With a goal of starting a sincere conversation about racism, Pickerington High School North senior Jordan Johnson said, she spent months organizing her school’s Black History Month program.
Concerns from some parents, including one who called the student-planned production “politically charged programming,” wasn't the reaction the 18-year-old had expected.
Most of the controversy surrounding the presentation was aimed at parts about policing in black communities and included a video of an officer fatally shooting a black man, Philando Castile, in Minnesota in 2016 and discussions about former 49ers quarterback Collin Kaepernick and other NFL players protesting by kneeling during the national anthem.

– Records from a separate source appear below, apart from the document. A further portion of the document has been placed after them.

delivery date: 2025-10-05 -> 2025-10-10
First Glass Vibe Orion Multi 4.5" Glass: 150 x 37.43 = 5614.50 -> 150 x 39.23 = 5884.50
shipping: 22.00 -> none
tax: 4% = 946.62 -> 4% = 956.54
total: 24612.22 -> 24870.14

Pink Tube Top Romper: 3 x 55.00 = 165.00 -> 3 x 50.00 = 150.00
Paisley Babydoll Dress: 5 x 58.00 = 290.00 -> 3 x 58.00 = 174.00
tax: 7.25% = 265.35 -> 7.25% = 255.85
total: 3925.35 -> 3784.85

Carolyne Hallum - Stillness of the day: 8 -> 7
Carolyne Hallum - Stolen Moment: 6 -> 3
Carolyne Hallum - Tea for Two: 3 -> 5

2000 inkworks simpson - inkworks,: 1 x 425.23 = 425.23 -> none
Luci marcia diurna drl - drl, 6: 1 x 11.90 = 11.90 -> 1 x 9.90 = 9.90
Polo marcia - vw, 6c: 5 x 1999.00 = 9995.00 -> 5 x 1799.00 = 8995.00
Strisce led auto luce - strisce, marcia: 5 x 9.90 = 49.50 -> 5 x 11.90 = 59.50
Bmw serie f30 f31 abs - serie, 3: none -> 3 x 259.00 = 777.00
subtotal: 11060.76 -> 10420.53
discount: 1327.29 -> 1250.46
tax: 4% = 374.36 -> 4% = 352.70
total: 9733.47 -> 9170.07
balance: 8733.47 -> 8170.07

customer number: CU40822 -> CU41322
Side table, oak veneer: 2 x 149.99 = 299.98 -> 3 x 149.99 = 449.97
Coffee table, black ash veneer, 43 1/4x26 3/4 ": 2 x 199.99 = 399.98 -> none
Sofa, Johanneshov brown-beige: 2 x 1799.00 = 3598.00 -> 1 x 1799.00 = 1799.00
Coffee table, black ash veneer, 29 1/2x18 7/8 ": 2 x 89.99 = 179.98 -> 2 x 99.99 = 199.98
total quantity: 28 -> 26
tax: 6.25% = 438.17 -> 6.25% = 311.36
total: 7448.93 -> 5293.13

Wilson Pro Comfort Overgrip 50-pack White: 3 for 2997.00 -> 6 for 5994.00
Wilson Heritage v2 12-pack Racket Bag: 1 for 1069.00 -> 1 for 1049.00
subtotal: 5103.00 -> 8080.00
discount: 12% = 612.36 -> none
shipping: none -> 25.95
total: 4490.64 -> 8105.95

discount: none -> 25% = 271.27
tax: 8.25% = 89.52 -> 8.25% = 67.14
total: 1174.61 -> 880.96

A standing-room-only audience filled the Pickerington school board's meeting room and spilled into the hallway March 11 to address the issue. Seven spoke — six of whom were in support of the production. They said they believe the program’s intentions have been misconstrued, especially by parents who didn’t attend one of three Feb. 28 assemblies.
“We weren’t trying to sway somebody from one side of the ballot or the other; it was entirely our experiences in black history, past and present,” Johnson told The Columbus Dispatch on March 8. “We never meant to attack anybody.
"Black history wasn’t just and isn’t just smiles and rapping and dancing,” she said then. “There are heavy things, too, that need to be presented.”
Becky Tumidolsky, 47, whose son is a freshman at Pickerington North, was the only person who spoke on the other side of the issue. Tumidolsky said her son felt uncomfortable and believed attending the program was mandatory, and that concerned her.
Assemblies always have been optional, school district officials said.
Tumidolsky said that hasn’t been communicated clearly. She created a change.org petition last week about the student presentation that had garnered at least 170 signatures by the March 11 board meeting.
“This petition is not driven by racial bias or the desire to stifle free speech,” Tumidolsky told The Dispatch last week. “But denigrating the police crosses a big line, especially in a school-wide assembly. When politics and history are conflated, it only serves to divide people.”
According to the Dispatch, Tumidolsky had not attended one of the assemblies.